§ Given records
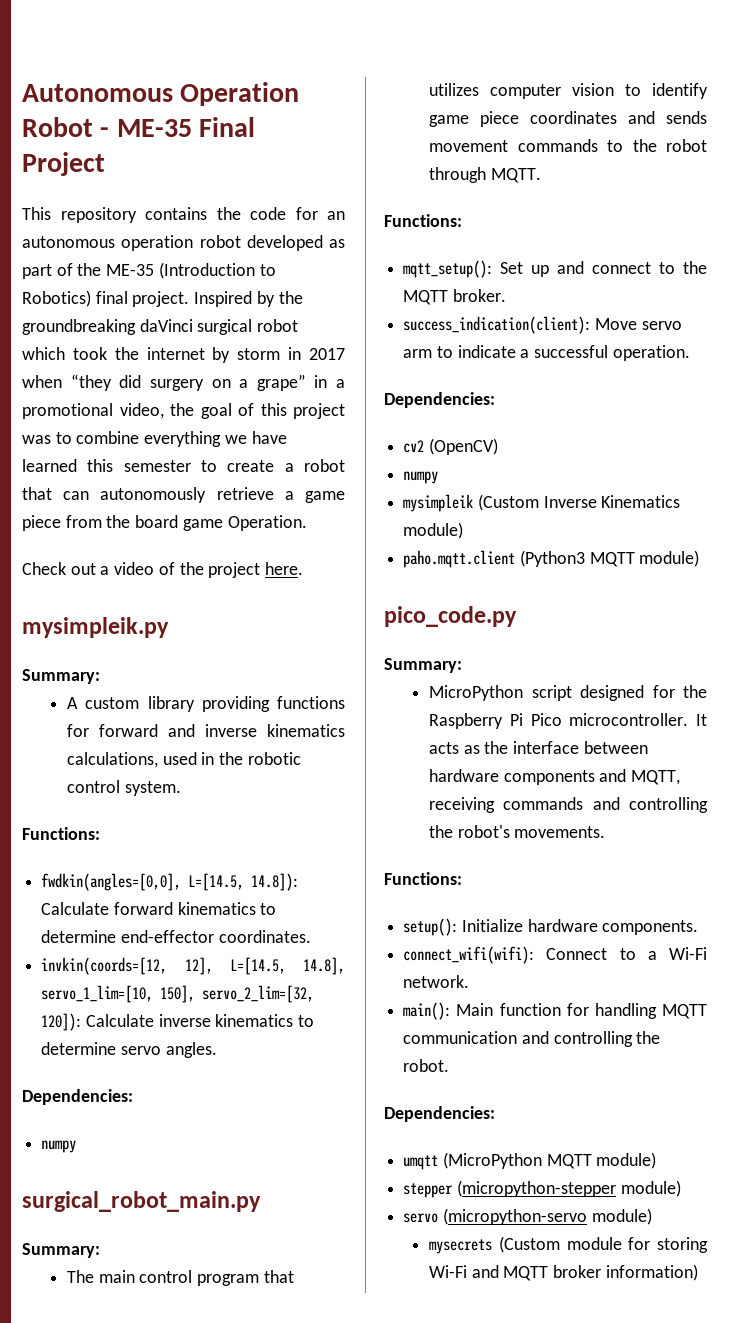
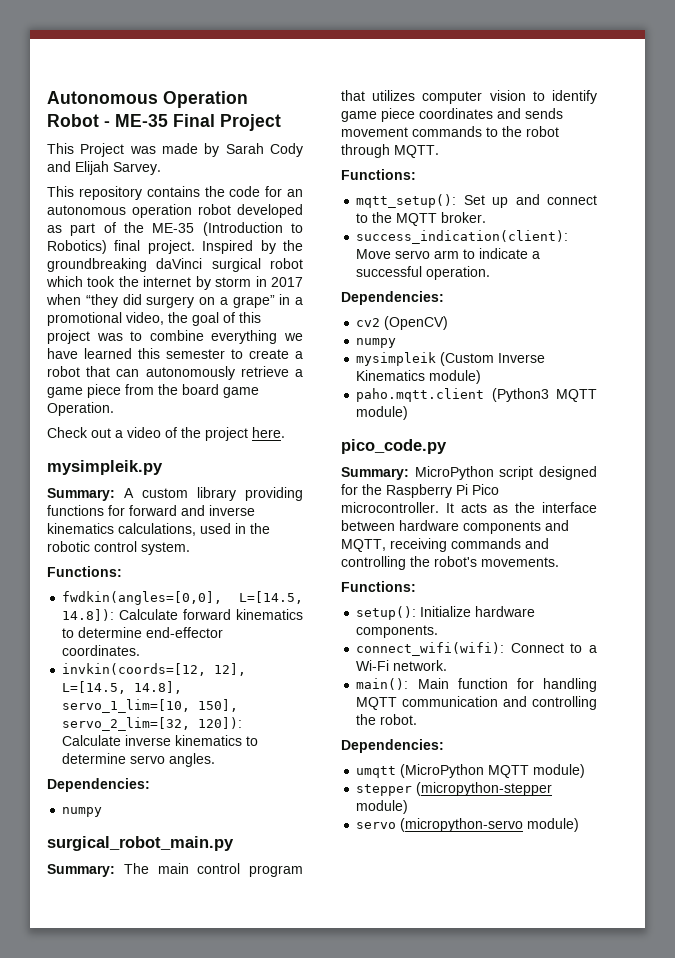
+ This Project was made by Sarah Cody and Elijah Sarvey.
  mysimpleik.py
- Summary:
- A custom library providing functions for forward and inverse kinematics calculations, used in the robotic control system.
+ Summary: A custom library providing functions for forward and inverse kinematics calculations, used in the robotic control system.
  surgical_robot_main.py
- Summary:
- The main control program that utilizes computer vision to identify game piece coordinates and sends movement commands to the robot through MQTT.
+ Summary: The main control program that utilizes computer vision to identify game piece coordinates and sends movement commands to the robot through MQTT.
  pico_code.py
- Summary:
- MicroPython script designed for the Raspberry Pi Pico microcontroller.
+ Summary: MicroPython script designed for the Raspberry Pi Pico microcontroller.
- mysecrets (Custom module for storing Wi-Fi and MQTT broker information)

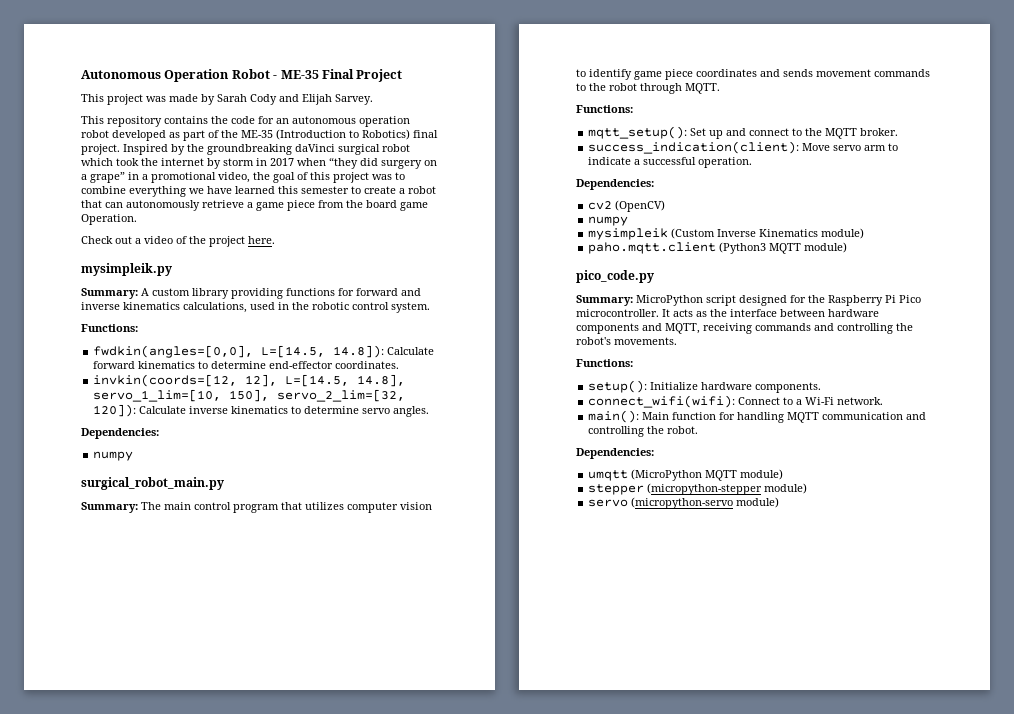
- This Project was made by Sarah Cody and Elijah Sarvey.
+ This project was made by Sarah Cody and Elijah Sarvey.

§ Problem to work on
For the listing shown above, count the lines that contain the word "program" and supply only the result.

§ Exercise output
2